Figures 4 and 5 show the reconstruction results in 3-D views and cross-sectional views respectively. It is clearly seen from the reconstructed images at different time points that the center of reconstructed fluorophores is close to the spherical targets and the quality is acceptable. The quantitative assessment of the reconstruction results are shown in Table 2.

Fig. 4.
figure 4

Reconstruction results. (a), (b), (c) and (d) shows the reconstruction results of spherical targets with radius equals to 1.0, 1.5, 2.0, 2.5 mm, respectively.

Fig. 5.
figure 5

The cross-sectional views of the reconstruction results. (a)–(d) are correspond to Fig. 4. (a)–(d). The black circle is the real position of target.

Table 2. Quantitative assessment

Table 2 shows that the distance between the center of the reconstructed fluorophore and real target is 1.1 mm to 1.5 mm, which proves the reliability of the proposed method. Besides, in consideration of the radius of target varies from 1.0 mm to 2.5 mm, the proposed algorithms shows stability in reconstructing small target and big target.

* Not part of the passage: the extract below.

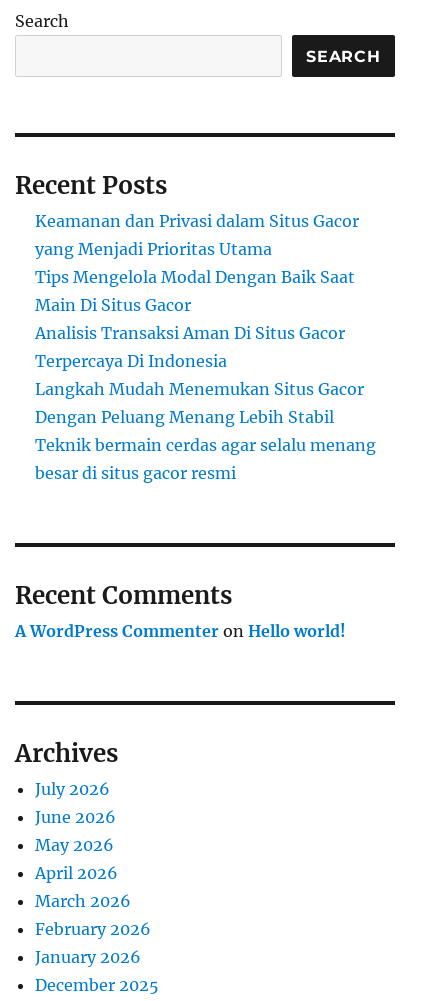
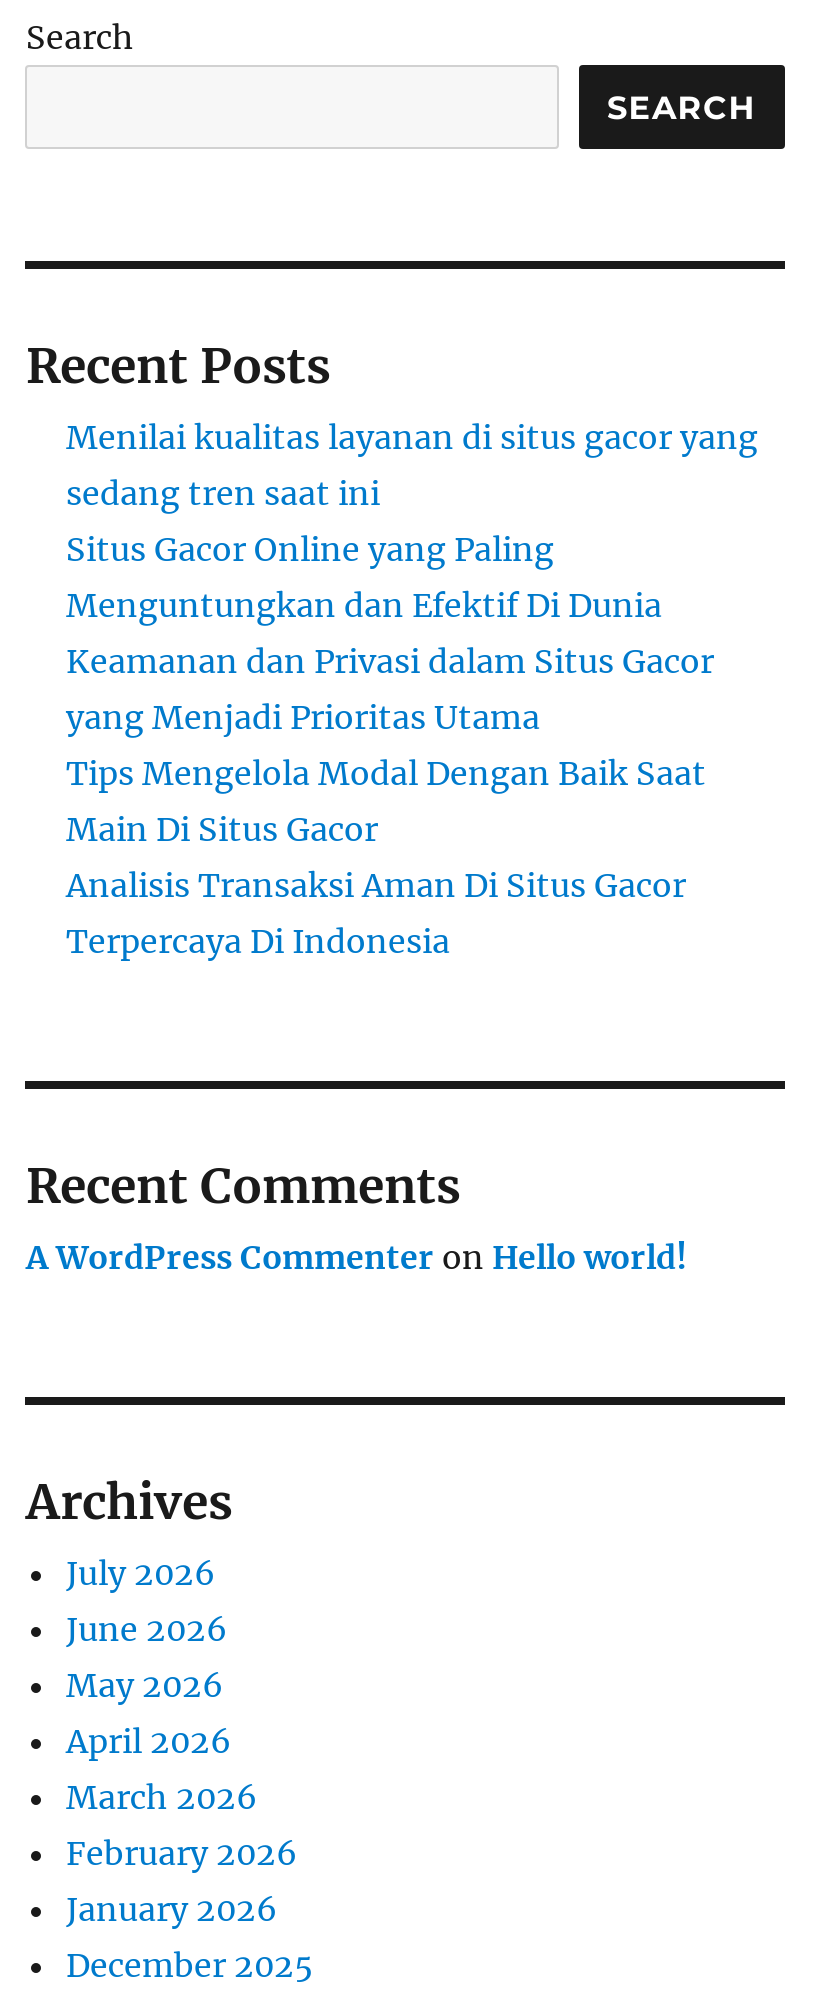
none -> [66,417,758,625] Menilai kualitas layanan di situs gacor yang | sedang tren saat ini | Situs Gacor Online yang Paling | Menguntungkan dan Efektif Di Dunia
moved [36,211,360,371] -> [66,641,714,961]: Keamanan dan Privasi dalam Situs Gacor | yang Menjadi Prioritas Utama | Tips Mengelola Modal Dengan Baik Saat | Main Di Situs Gacor | Analisis Transaksi Aman Di Situs Gacor | Terpercaya Di Indonesia
[36,379,376,483] Langkah Mudah Menemukan Situs Gacor | Dengan Peluang Menang Lebih Stabil | Teknik bermain cerdas agar selalu menang | besar di situs gacor resmi -> none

Figure 6 shows the volume of spherical targets and reconstructed targets. The transvers axis represents time and the vertical axis represents value of volume. With the increase of radius, the reconstruction results show growth trend, and the differences between the real targets and reconstructed targets are relatively small.

Fig. 6.
figure 6

The volume of spherical target and reconstructed target. The curves are depicted to different colors (spherical target: dark yellow; reconstructed target: grey) (color figure online).

4 Discussion and Conclusion

In this paper, we propose a joint \( \ell_{1} \) and Laplacian manifold regularization model for dynamic FMT reconstruction. Compared with other methods, the proposed approach makes full use of the sparsity and spatial structure information of the boundary measurement data, and a sequence of FMT images of different time points can be reconstructed in one step. Besides, numerical simulation is implemented to validate the performance of the joint regularization model and the proposed algorithms. The results demonstrate the reliability and stability of the proposed approach. In general, this approach for dynamic FMT can provide satisfactory reconstructed images.

In the simulation section, we mainly focus on testing the proposed model and the algorithm, only the first experiment, assuming that all the fluorescent targets have the same concentration, was illustrated. The other comprehensive experiments will be carried out in future works.